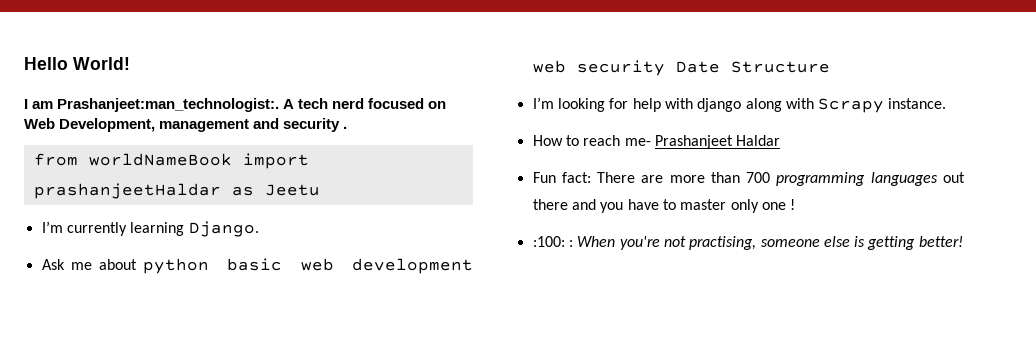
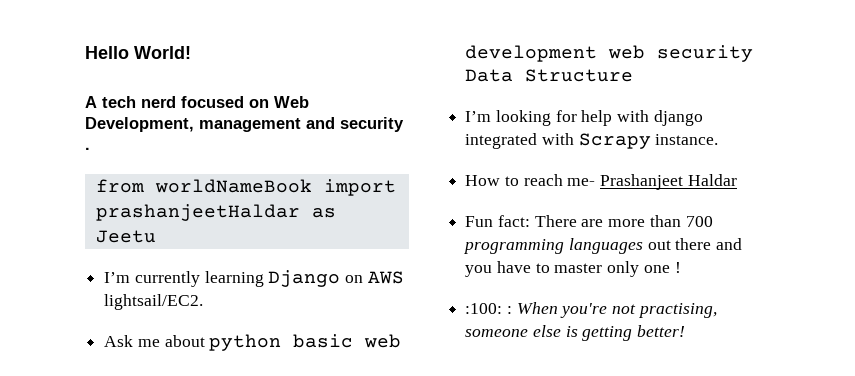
[24,98,280,112] I am Prashanjeet:man_technologist:. -> (191, 52) none
[188,221,259,237] Django. -> [268,270,404,287] [104,294,204,310] Django on AWS lightsail/EC2.
[675,61,720,73] Date -> [465,69,514,82] Data
[745,98,782,112] along -> [465,133,538,149] integrated

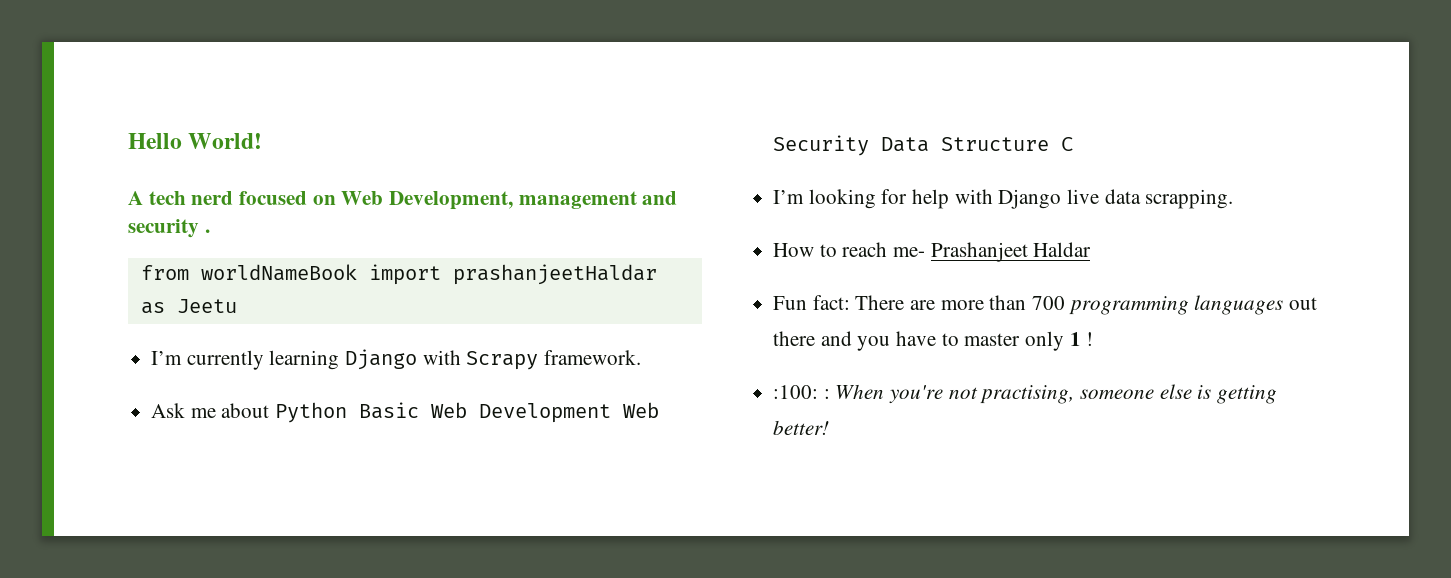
[345,271,404,284] [104,294,204,310] on AWS lightsail/EC2. -> [422,350,642,370] with Scrapy framework.
[209,334,402,351] [465,45,754,62] python basic web development web security -> [275,402,660,423] [773,135,870,156] Python Basic Web Development Web Security
(634, 75) none -> [1061,137,1074,151] C
[653,110,703,126] [465,133,719,149] django integrated with Scrapy instance. -> [998,189,1234,209] Django live data scrapping.
[643,265,670,273] one -> [1069,332,1081,346] 1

◆ TASK PROMPT: Give back precisely the lines above that start at the line containing "[345,271,404,284] [104,294,204,310] on" and end at the line containing "(634, 75) none -> [1061,137,1074,151] C", inclusive. No other lines belong in the output.

◆ EXERCISE ANSWER:
[345,271,404,284] [104,294,204,310] on AWS lightsail/EC2. -> [422,350,642,370] with Scrapy framework.
[209,334,402,351] [465,45,754,62] python basic web development web security -> [275,402,660,423] [773,135,870,156] Python Basic Web Development Web Security
(634, 75) none -> [1061,137,1074,151] C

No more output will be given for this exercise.